Empat

4K 822 93
                                    

Erick berdecak kuat ketika mendengar suara gedoran pintu yang berisik. Dia masih sangat mengantuk, tapi gedoran—yang sialan—membuat kedua matanya terpaksa terbuka. Hanya dengan mengenakan celana panjang, Erick berjalan sempoyongan membuka pintu rumahnya. Lalu wajah masam Freya menyambutnya, dan wajah masam itu semakin membuat Erick menggerutu.

"Apa?!" ketus Erick.

Tapi bukannya menjawab pertanyaan Erick, Freya mendorong tubuhnya agar tidak menghalanginya untuk masuk. Layaknya tamu yang tak tahu diri, Freya melenggang santai menuju dapur, mengeluarkan sebuah gelas, lalu menyeduh kopi di sana. dan Erick yang mengamatinya dengan wajah kesal, menggigit bibirnya kesal.

"Lo nggak punya rumah? Atau nggak punya uang, sampai minum kopi aja harus di rumah gue." Erick beranjak duduk di depan pantry. "buatin satu lagi buat gue."

Freya, gadis blasteran Indonesia-Jerman itu melirik malas pada Erick melalui bola mata cokelatnya. Seperti biasa, Freya selalu saja memakai pakaian serba hitam. Tanktop, jaket kulit, celana jeans, serta sepatu boots yang dia kenakan, semuanya berwarna hitam. Hanya anting dan kalungnya saja yang berwarna perak, membuatnya sedikit tertolong.
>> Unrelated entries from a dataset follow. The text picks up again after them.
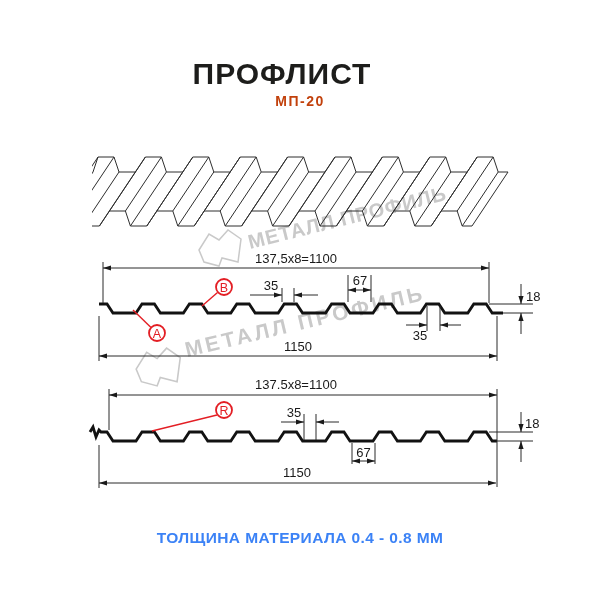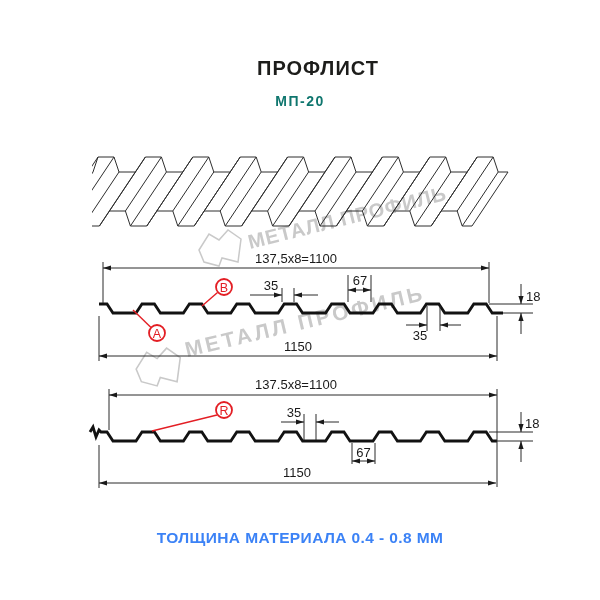--- a/index.html
+++ b/index.html
@@ -1,21 +1,21 @@
 <!DOCTYPE html>
 <html><head>
 <meta charset="utf-8">
 <style>
   html,body{margin:0;padding:0;background:#ffffff;}
   .page{position:relative;width:600px;height:600px;background:#ffffff;overflow:hidden;
         font-family:"Liberation Sans",sans-serif;}
   .title{position:absolute;top:57px;left:0;width:564px;text-align:center;
-         font-size:20px;font-weight:800;letter-spacing:1px;color:#1d1d1b;padding-left:36px;}
+         font-size:30px;font-weight:800;letter-spacing:1px;color:#1d1d1b;}
   .subtitle{position:absolute;top:93px;left:0;width:600px;text-align:center;
-            font-size:14px;font-weight:600;letter-spacing:1.5px;color:#0f766e;}
+            font-size:14px;font-weight:600;letter-spacing:1.5px;color:#c2410c;}
   .footer{position:absolute;top:529px;left:0;width:600px;text-align:center;
           font-size:15.5px;font-weight:600;letter-spacing:0.4px;color:#3b82f6;}
   svg{position:absolute;left:0;top:0;}
   svg text{font-family:"Liberation Sans",sans-serif;fill:#1a1a1a;font-size:13px;}
   .dimline{stroke:#2a2a2a;stroke-width:1;fill:none;}
   .profile{stroke:#121212;stroke-width:2.8;fill:none;stroke-linejoin:miter;}
   .iso{stroke:#2e2e2e;stroke-width:1;fill:none;}
   .ah{fill:#1a1a1a;stroke:none;}
   .redln{stroke:#e31e24;stroke-width:1.4;fill:none;}
   .redcirc{stroke:#e31e24;stroke-width:1.8;fill:#ffffff;}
Gadis berpenampilan tomboy ini mendengus pelan sebelum melakukan perintah Erick. Membuat segelas kopi lagi untuk si tuan rumah yang pemalas.

Tak.

Freya meletakkan gelas kopi itu dengan kasar di hadapan Erick, hingga Erick yang sedang menopang dagu dengan mata hampir terpejam sedikit terperanjat.

"Astaga," gumam Erick seraya menyentuh gagang gelasnya. "kalau aja lo nggak punya dada sama bokong yang seksi, gue yakin nggak ada yang percaya kalau lo itu cewek." Erick menyeruput kopinya.

Freya melupakan kopinya, dan kini gadis itu bersedekap, memandang Erick dengan tatapan tajamnya. "Jangan belagak tolol deh, lo." umpatnya.

Dibalik gelasnya, Erick menaikkan satu alisnya ke atas.

"Gue butuh penjelasan soal kerjaan kemarin." Cetus Freya.

"Apa?"

"Kenapa lo bunuh Pramono?"

"Lo nanya begini seolah-olah ini kali pertama gue ngebunuh orang."

"Pramono bukan target kita, Rick."

"Gue tahu."

"Terus kenapa lo bunuh dia?"

Erick meletakkan gelasnya ke atas pantry, lalu matanya memandang Freya dengan tatapan santai. "Uangnya udah lo kasih ke Leon, kan?" tanyanya. Freya mengangguk "Leon marah?"

"Nggak."

"Oke. Case closed."

Erick melompat turun dari kursinya dan hendak beranjak pergi.

"Tapi harusnya, yang lo bunuh itu anaknya. Dan Pramono adalah klien kita." Ujar Freya tajam. Ketika Erick menghentikan langkahnya, Freya tersenyum miring. "jangan lo pikir gue nggak tahu kalau akhir-akhir ini, lo sering melakukan kesalahan, Rick. Lo mulai lemah..."

Erick memutar tubuhnya ke belakang, memandang Freya dengan tatapan tenangnya yang berbahaya. "Pramono ingin gue membunuh anaknya."

"Lalu apa masalahnya?"

"Masalahnya," Erick kembali ke pantry, kedua tangannya merentang, menyentuh pinggiran meja, tubuhnya sedikit membungkuk hingga wajahnya tampak begitu dekat dengan wajah Freya. "gue nggak bisa membunuh anak kecil, Freya. Nggak, di saat gue juga punya seorang anak." Erick menipiskan bibirnya. "lagi pula, Leon nggak pernah peduli siapa pun yang mati. Asalkan tumpukan uangnya semakin bertambah, darah siapa pun yang mengalir di tangan gue, itu sama sekali bukan urusannya."